The only real surprise here is what took the studio so long. Warner Bros on Wednesday formally swung back at the plaintiffs in a lawsuit over the 2012 Clint Eastwood-Amy Adams baseball pic Trouble With The Curve. To continue the ballgame lingo, the studio doesn’t think the court should even step up to the plate to claims by Ryan A. Brooks and Gold Glove Productions, first filed October 1, that the idea for the Randy Brown-written film was stolen — WB wants the case thrown out. “The Warner Defendants’ motion for summary judgment should be granted and this case should be brought to a halt before defendants have to incur any further costs in defending it,” says the motion (read it here) filed Wednesday in federal court. “The Warner Defendants appreciate that early summary judgment motions are not the norm, but this case calls out for it, especially given the salaciousness of the complaint and Plaintiffs’ abject refusal to face the reality — attested to by various third-party witnesses — that Mr. Brown wrote TWTC in the 1990s.” Brooks is seeking tens of millions in his case as well as all the profits for the film. Curve came out in September 2012 and was a middling success with $35.8 million grossed domestically and about $50 million worldwide.

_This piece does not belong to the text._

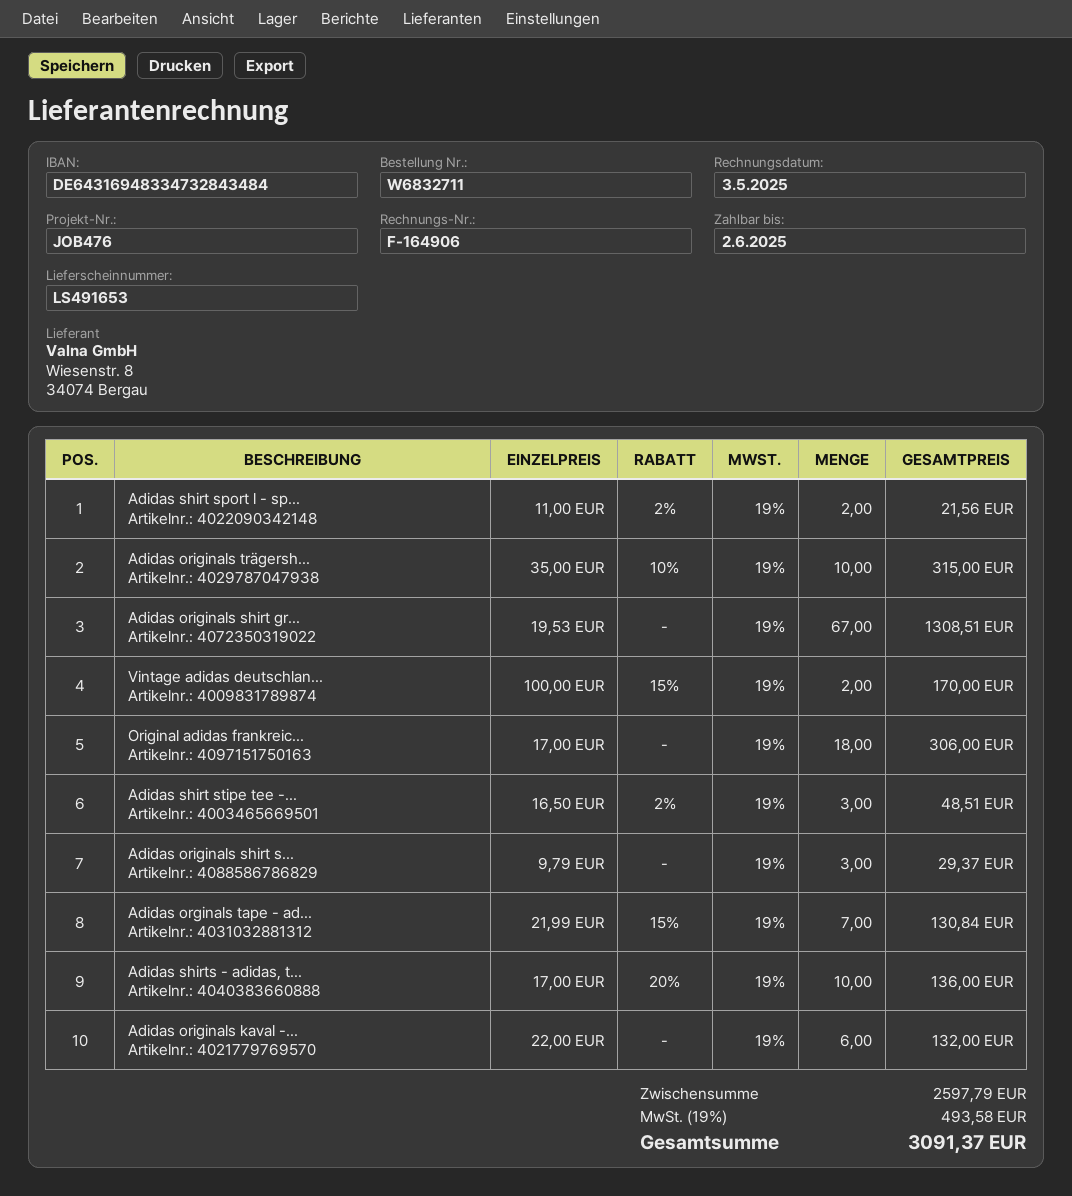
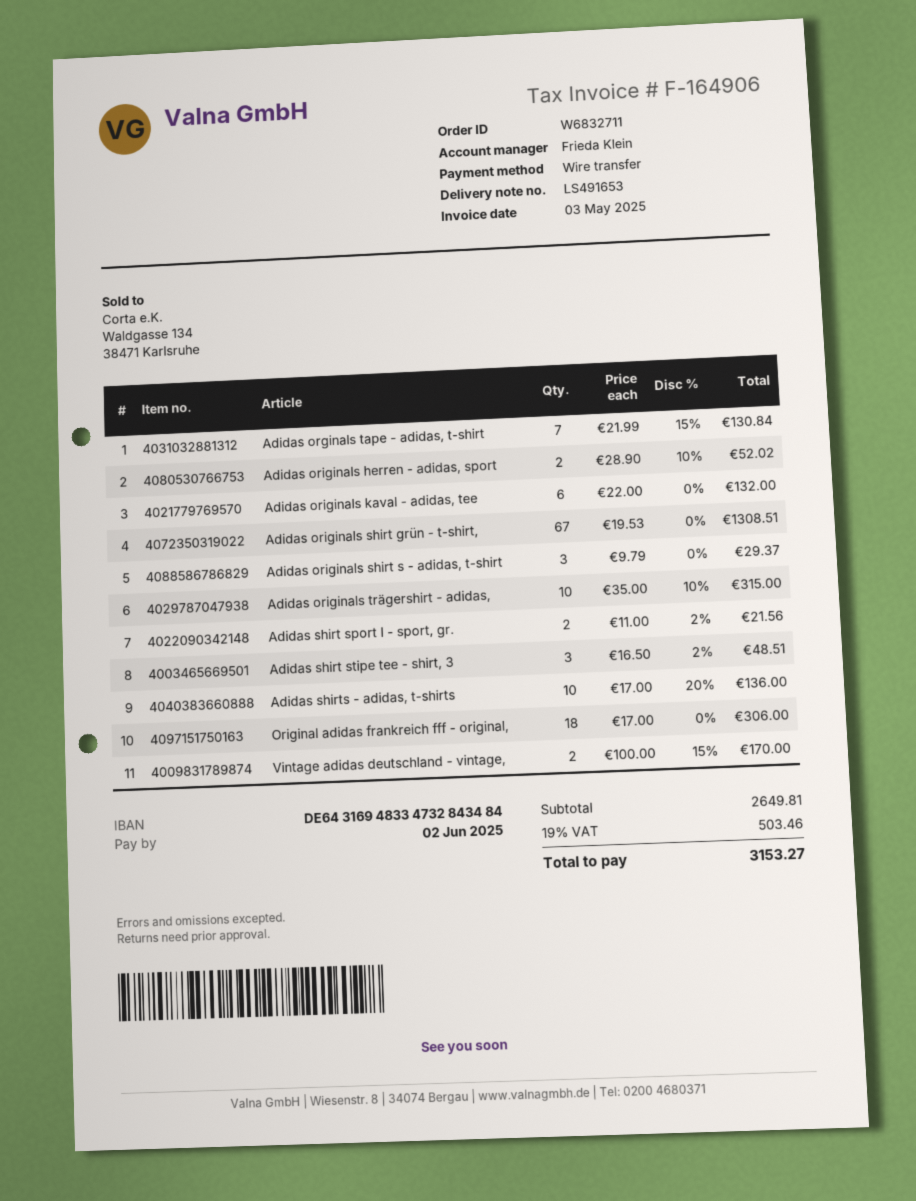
Adidas originals herren - adidas, sport: none -> 2 x 28.90 - 10% = 52.02
subtotal: 2597.79 -> 2649.81
tax: 19% = 493.58 -> 19% = 503.46
total: 3091.37 -> 3153.27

Related: Warner Bros Fires Back In ‘Trouble With The Curve’ Case
Even if Curve had been a bigger hit and there was more dough to go around, WB doesn’t seem to be in the settlement mood to make these allegations just go away. The studio claims that it has “extensive, indisputable evidence” that Brown completed a number of drafts of what became the film. In his suit, Brooks claims Curve actually came from three copyrighted scripts called Omaha about college baseball written by actor Don Handfield and a reel from his production company based on the plaintiff’s knowledge of that world. He also alleges an elaborate sleight of hand that resulted in Brown getting credit for a story about that world that Brooks says he could not have truly known about. Brooks and his lawyer Gerald Fox say they have a number of experts to confirm their version of events.
Forget about it, says WB.
“Mr. Brown created TWTC years before Omaha; he did not copy it. Defendants’ motion for summary judgment should be granted, and this wasteful and misguided case should be brought to a decisive end,” Warner Bros asserts in the motion filed this week. “None of the personal insults or twisted conspiracy theories that Plaintiffs assert can overcome this lynchpin fact. Nor can their claims that the Warner Defendants “manufactured” the mass of evidence that disproves Plaintiffs’ claims. This is a simple case. This summary judgment motion should be granted,” the filing adds. To that end, WB has brought on board the O’Melveny & Myers team of Daniel Petrocelli and Matt Kline, as well as Ashley Pearson, that has won the studio the Superman heirs copyright case and others. The original multi-million dollar 12-claim complaint names WB, UTA, Gersh, director Robert Lorenz, screenwriter Randy Brown and Eastwood’s Malpaso Productions among others. Eastwood himself is not named, but if this does go to trial, there’s a good chance he’ll be on the witness list — if it goes to trial.